Aerospace: Ceramics can withstand high temperatures, pressures and stresses in aerospace environments. They are used for thermal protection systems, rocket nozzles, turbine blades, sensors and actuators[^1^] [^2^].
Automotive: Ceramics can improve the performance, efficiency and durability of automotive components. They are used for brake pads, engine parts, exhaust systems, fuel cells, spark plugs and catalytic converters[^1^] [^2^].

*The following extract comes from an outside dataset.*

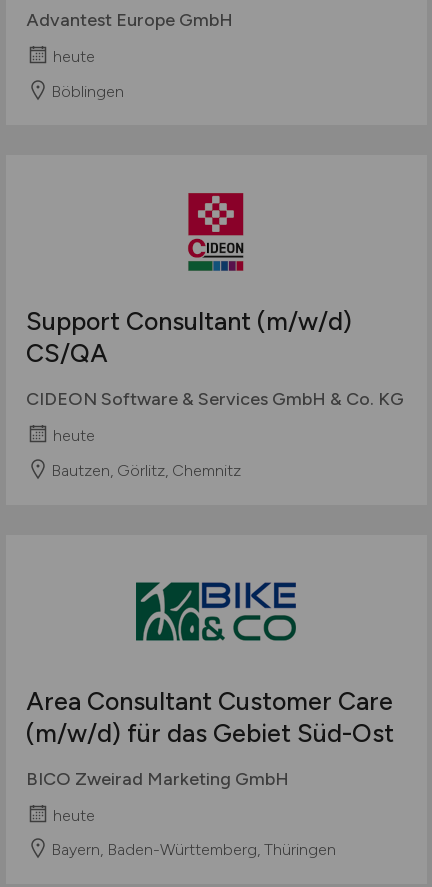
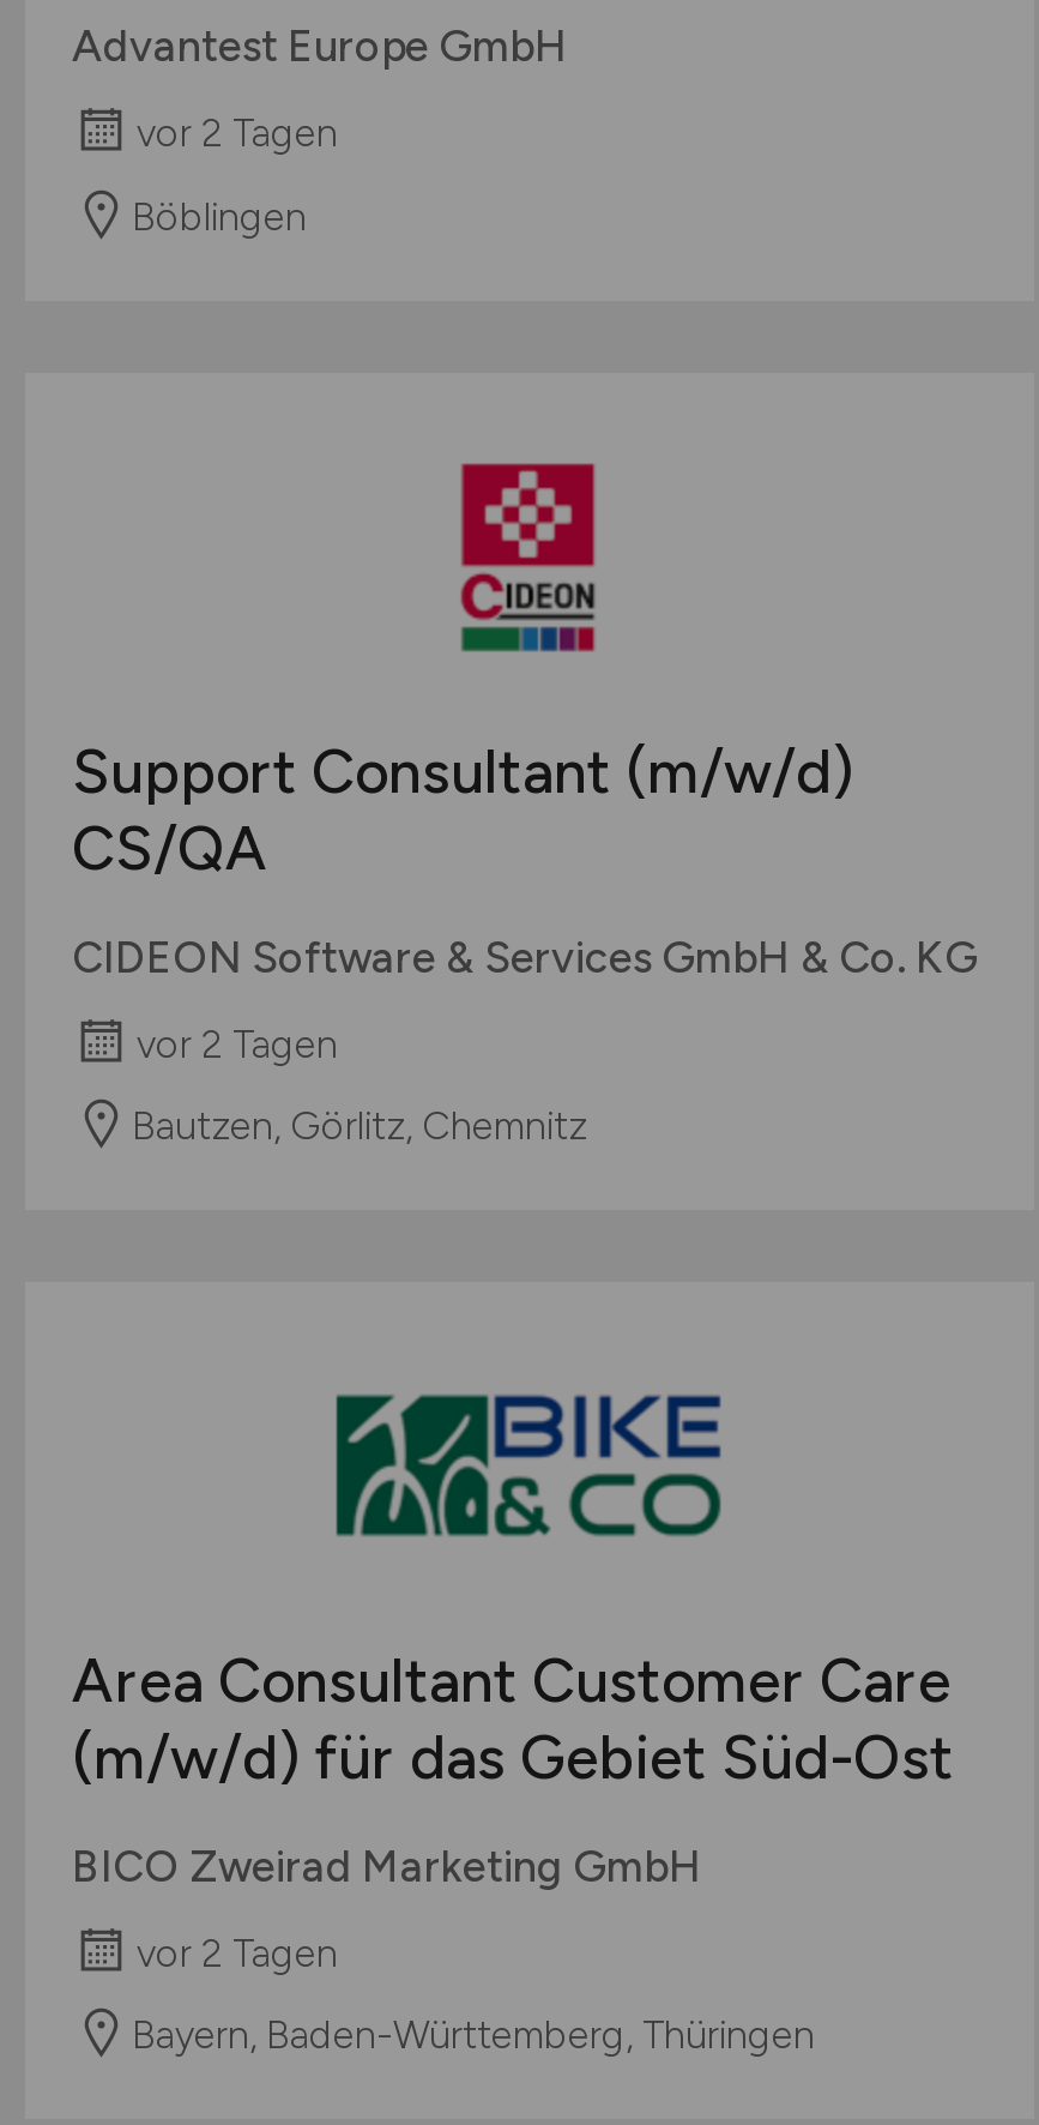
[52,47,94,66] heute -> [137,111,338,157] vor 2 Tagen
[52,426,94,445] heute -> [137,1020,338,1066] vor 2 Tagen
[52,805,94,824] heute -> [137,1930,338,1975] vor 2 Tagen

Ceramics and joining technology: Ceramics can be joined with other ceramics or metals by various methods such as brazing, soldering, welding, adhesive bonding and mechanical fastening. The choice of joining method depends on the properties and requirements of the materials and the application[^1^].
Chemicals and pharmaceuticals: Ceramics can resist corrosion, erosion and wear by aggressive chemicals and fluids. They are used for filters, membranes, reactors, pumps, valves and seals in chemical and pharmaceutical processes[^1^] [^2^].
Electrical engineering and electronics: Ceramics have diverse electrical properties such as conductivity, resistivity, dielectricity, piezoelectricity and ferroelectricity. They are used for capacitors, resistors, transducers, sensors, actuators, switches, relays and integrated circuits[^1^] [^2^].
Environmental engineering: Ceramics can help to reduce environmental pollution and conserve natural resources. They are used for water purification, air filtration, waste management, energy conversion and storage[^1^] [^2^].
Food processing technology: Ceramics can provide hygienic and safe surfaces for food processing and packaging. They are used for knives, cutting boards, containers, trays and coatings[^1^].
Glass engineering: Ceramics can enhance the properties and performance of glass products. They are used for glass fibers, glass-ceramics, optical fibers, lenses and mirrors[^1^] [^2^].
Lifestyle and leisure: Ceramics can offer aesthetic appeal and functionality for lifestyle and leisure products. They are used for jewelry, watches, tableware, cookware, art objects and musical instruments[^1^] [^2^].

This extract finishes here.